デトックス(detox)という言葉がある。生理学的・医学的に生物の体内に溜まった有害な毒物を排出させることである。この呼び名はdetoxification(解毒、げどく)の短縮形である(Wikipedhiaより)。情報は有益であるが、過剰に摂取すれば、それは毒物となり得る。だからこそ、一度、情報から離れてみる必要がある。リテラシー(取捨選択能力)を発揮するためには、一度自分をフラットな状態に置かなければならない。これは当たり前だと感じるが、思いのほか難しいことであると思う。授業などを通して言葉として情報リテラシー、ネットリテラシー、ファクトチェックは扱うし、何が必要かという机上の理屈は説明するが、いざ自分たちが取り組もうとすると難しい。それがリテラシーというものだろう。だからまずは情報から離れることから始めてはどうだろう。もちろん、災害時などいち早く情報が必要になる状況はあるから、一概には言えないが情報から身を守る術を身に付けることができなければ、取捨選択も難しくなる。その上で、今自分に必要な情報は何かを俯瞰的に考えて、必要以上の情報源に当たらない。医療情報は必ずしも1人の医師、医療機関の見解だけでなく、他者の見解を踏まえることが重要であるとするセカンドオピニオンの考え方は重要であるが、3rdオピニオン、4thオピニオン、5thオピニオン…となれば、それは必ずしも有益ではない。メディアにも癖があるから、それを頭に入れておくことも重要。ネット情報はエビデンスを踏まえていないものが多い。

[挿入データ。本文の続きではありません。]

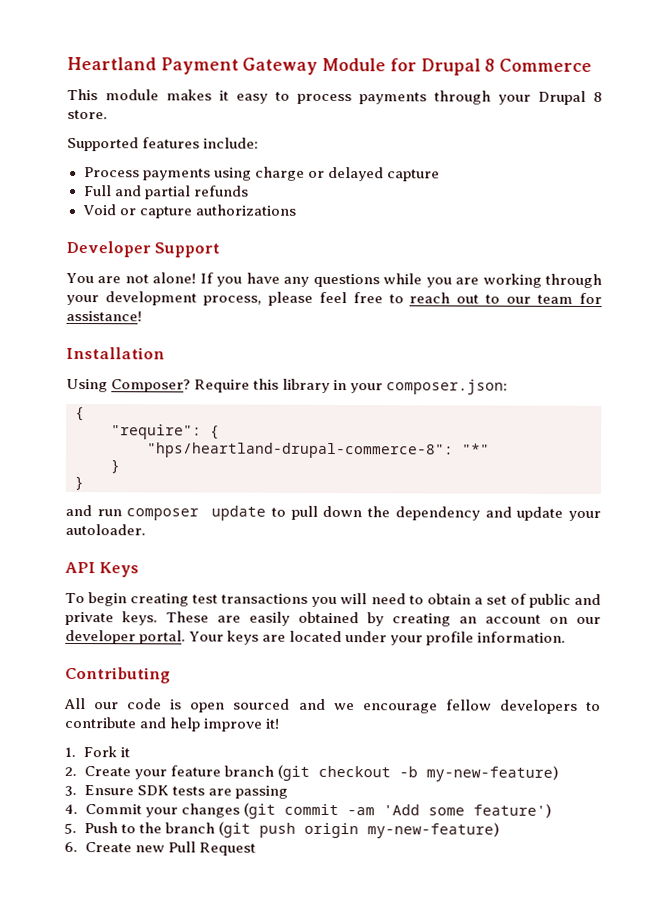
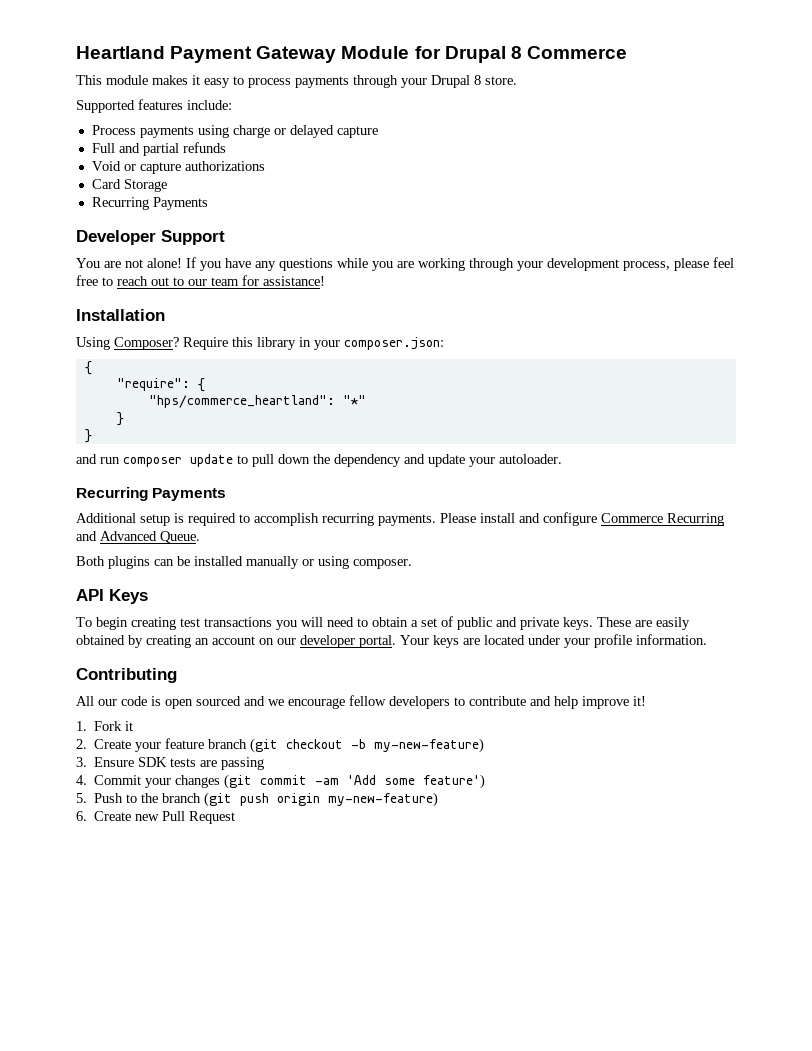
(296, 210) none -> [91,179,167,192] [91,197,208,210] // Card Storage // Recurring Payments
[147,442,454,459] "hps/heartland-drupal-commerce-8": -> [148,395,335,408] "hps/commerce_heartland":
(146, 529) none -> [76,487,227,501] [76,512,724,526] [76,531,200,543] [76,556,412,569] // Recurring Payments // Additional setup is required to accomplish recurring payments. Please install and configure Commerce Recurring and Advanced Queue. // Both plugins can be installed manually or using composer.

このことも分かっていても、ネットの波に飲まれると飛んでしまうことはある。

教師としてリテラシーをどう考えるか?

ここが最大の問題であるが、やはりリアルな事象に対して、一度距離を取りつつ、自分が何を求めているのか?それを「問う力」が重要になると思う。情報の掴み方、情報の捨て方、距離の置き方、情報に基づく決め方、誤解を生むかもしれないが、意外と教師という職業は色々なバイアスに絡められていると感じることがある。それを客観視することができるなら、政治的中立の問題もコントロールできるのではないだろうか。自戒を込めて、自分が情報に対して、どのようなスタンスを持っているのか自身に問う夏にしたい。